Foam mattresses can be easily cut with a serrated knife. If you have an electric carving knife it’ll make quick work of your mattress butchering. I warn you, it will make a huge mess so have someone follow with the vacuum to help contain it. Just make sure you measure twice and cut once!

2) Add Personal Touches

Decorating is hands down the simplest and cheapest way to make your RV pop. Adding photos to the walls and a few small touches can make a space feel like your own.

The easiest way to hang photos up is with velcro. Simply stick one side to the wall and one side to your frames and voila! A simple way to hang photos. This method keeps the frames flush on the wall and also lets you easily take them down to swap photos.

If you have some sort of wall hanging then Command Hooks are the best option out there. I recommend getting the actual 3M brand since I find they have the best adhesive compared to dollar store ones. They also can be removed without making a mess of your walls.

Plants are another great way to make your RV feel like home. Plus they have the added benefit of keeping the air a little cleaner! Just keep in mind you can’t bring plants (more specifically soil) across the border. So if you have plans to go back and forth between Canada and the US maybe get a plant sitter instead.

3) Paint the Walls

Paint is the great leveler! It’s an inexpensive and easy way to hide a multitude of sins. It can take a 90’s scrub green motorhome and turn it into a crisp, modern grey oasis. Armed with a roller and paintbrush you can cover just about any poor design decision you or the previous owner made.
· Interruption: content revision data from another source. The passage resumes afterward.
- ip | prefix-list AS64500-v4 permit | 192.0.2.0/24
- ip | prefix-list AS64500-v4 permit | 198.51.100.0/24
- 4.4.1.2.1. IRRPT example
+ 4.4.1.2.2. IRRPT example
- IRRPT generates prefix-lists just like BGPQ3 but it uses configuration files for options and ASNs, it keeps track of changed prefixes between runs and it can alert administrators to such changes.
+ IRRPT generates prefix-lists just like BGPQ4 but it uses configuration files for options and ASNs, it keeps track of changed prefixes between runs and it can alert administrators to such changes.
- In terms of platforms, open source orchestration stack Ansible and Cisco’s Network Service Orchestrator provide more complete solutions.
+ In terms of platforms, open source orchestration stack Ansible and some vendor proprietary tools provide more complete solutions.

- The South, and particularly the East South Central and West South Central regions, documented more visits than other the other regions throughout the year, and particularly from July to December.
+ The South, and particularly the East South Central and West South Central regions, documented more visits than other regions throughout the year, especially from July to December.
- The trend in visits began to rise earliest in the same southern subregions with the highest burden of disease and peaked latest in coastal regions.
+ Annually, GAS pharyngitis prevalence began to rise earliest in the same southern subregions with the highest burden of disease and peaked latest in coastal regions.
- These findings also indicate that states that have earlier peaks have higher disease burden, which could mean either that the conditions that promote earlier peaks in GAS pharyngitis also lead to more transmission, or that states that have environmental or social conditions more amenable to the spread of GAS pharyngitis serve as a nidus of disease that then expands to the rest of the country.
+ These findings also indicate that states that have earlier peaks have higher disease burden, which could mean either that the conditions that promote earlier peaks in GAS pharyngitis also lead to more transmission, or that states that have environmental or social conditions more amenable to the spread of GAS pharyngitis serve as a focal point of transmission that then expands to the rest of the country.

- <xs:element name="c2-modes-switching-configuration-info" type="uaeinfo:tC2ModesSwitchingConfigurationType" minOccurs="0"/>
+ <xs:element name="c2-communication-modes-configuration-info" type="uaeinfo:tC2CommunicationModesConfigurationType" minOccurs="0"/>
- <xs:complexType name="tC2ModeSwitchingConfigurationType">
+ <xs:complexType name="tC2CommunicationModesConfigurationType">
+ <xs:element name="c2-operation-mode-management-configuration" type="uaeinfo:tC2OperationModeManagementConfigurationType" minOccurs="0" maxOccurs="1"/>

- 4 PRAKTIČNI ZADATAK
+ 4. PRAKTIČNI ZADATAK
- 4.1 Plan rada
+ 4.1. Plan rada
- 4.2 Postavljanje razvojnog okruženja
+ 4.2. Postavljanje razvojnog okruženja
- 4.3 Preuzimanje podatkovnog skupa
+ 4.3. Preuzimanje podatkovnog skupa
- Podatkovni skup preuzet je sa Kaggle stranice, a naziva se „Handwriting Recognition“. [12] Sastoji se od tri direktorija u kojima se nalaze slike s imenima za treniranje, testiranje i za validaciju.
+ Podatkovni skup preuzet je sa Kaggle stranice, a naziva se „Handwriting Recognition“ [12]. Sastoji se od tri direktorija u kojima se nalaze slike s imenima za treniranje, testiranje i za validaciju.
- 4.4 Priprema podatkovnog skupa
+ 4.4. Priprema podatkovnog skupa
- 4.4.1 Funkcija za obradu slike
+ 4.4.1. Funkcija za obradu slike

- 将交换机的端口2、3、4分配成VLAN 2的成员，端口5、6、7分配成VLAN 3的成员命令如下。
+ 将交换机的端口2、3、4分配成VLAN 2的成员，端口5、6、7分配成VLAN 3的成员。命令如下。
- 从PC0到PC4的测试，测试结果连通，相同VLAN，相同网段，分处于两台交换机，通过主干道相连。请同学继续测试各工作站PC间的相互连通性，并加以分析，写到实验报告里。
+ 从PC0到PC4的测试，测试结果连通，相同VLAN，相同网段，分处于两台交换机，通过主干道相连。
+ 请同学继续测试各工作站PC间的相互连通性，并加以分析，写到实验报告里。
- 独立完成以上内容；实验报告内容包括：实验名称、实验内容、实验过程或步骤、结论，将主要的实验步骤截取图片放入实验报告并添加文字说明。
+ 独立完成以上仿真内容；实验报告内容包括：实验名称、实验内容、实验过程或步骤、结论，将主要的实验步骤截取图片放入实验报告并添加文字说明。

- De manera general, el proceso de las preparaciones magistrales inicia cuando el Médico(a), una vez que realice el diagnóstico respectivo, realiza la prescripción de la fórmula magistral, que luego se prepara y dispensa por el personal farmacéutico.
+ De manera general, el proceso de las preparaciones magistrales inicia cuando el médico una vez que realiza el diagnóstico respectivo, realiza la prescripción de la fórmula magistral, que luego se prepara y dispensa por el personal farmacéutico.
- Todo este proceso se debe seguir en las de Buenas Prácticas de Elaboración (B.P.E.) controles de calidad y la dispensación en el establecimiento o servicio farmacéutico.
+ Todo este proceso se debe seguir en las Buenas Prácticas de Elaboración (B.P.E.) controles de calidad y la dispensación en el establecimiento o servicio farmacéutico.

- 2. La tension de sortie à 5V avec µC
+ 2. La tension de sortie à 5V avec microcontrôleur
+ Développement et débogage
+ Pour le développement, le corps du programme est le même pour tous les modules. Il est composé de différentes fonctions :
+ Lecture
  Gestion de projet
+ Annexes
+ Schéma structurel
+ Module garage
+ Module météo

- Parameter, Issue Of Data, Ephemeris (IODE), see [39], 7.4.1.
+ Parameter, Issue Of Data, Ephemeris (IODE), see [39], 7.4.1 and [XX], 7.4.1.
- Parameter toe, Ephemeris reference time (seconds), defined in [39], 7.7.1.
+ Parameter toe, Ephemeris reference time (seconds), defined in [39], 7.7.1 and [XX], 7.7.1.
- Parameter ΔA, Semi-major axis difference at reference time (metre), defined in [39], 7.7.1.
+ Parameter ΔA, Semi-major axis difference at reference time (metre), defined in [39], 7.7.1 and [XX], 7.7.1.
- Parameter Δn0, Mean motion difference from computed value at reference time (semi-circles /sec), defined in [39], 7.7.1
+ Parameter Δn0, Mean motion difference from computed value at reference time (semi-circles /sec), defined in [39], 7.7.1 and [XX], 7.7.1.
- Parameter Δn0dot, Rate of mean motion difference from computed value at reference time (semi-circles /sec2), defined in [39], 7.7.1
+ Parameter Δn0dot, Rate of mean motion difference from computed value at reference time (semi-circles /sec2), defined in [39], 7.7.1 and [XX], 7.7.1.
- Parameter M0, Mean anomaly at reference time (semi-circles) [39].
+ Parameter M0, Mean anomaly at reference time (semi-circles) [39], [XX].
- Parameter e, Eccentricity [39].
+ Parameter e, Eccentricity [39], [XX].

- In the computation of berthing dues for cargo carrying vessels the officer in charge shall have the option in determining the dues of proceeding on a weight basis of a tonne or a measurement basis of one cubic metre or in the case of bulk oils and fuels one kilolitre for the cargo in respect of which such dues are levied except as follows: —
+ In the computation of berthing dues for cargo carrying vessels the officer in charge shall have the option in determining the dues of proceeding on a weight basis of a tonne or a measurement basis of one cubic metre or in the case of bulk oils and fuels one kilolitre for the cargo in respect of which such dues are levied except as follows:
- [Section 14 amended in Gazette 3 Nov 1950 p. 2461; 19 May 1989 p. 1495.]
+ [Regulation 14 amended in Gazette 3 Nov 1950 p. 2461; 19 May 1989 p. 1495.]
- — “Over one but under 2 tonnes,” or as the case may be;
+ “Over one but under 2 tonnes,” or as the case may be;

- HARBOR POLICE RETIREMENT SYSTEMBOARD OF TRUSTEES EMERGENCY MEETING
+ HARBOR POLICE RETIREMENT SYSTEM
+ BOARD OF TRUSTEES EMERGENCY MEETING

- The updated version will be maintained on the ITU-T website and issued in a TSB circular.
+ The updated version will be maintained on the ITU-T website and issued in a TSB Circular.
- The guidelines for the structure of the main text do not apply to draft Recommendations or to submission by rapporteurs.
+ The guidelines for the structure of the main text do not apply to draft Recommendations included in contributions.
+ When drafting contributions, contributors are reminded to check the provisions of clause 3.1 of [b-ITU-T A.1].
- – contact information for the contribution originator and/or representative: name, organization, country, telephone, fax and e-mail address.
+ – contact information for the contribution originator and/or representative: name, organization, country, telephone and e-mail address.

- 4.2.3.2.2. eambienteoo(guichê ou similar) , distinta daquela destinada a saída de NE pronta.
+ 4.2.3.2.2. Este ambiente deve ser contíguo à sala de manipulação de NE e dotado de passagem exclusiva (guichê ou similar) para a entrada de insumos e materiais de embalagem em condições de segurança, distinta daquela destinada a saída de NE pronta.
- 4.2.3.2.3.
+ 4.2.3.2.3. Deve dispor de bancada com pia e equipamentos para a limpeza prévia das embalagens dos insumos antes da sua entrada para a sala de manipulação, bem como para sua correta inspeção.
Heavy duty primers help to cover the walls previous offenses and prevent bleed through of the unknown surface stains beneath. If your walls aren’t perfectly smooth or you are looking to add a little something more there are many painting techniques out there you can try your hand at. Plus since there isn’t a ton of wall space in an RV you can experiment a little, worst case scenario you just roll a new coat overtop.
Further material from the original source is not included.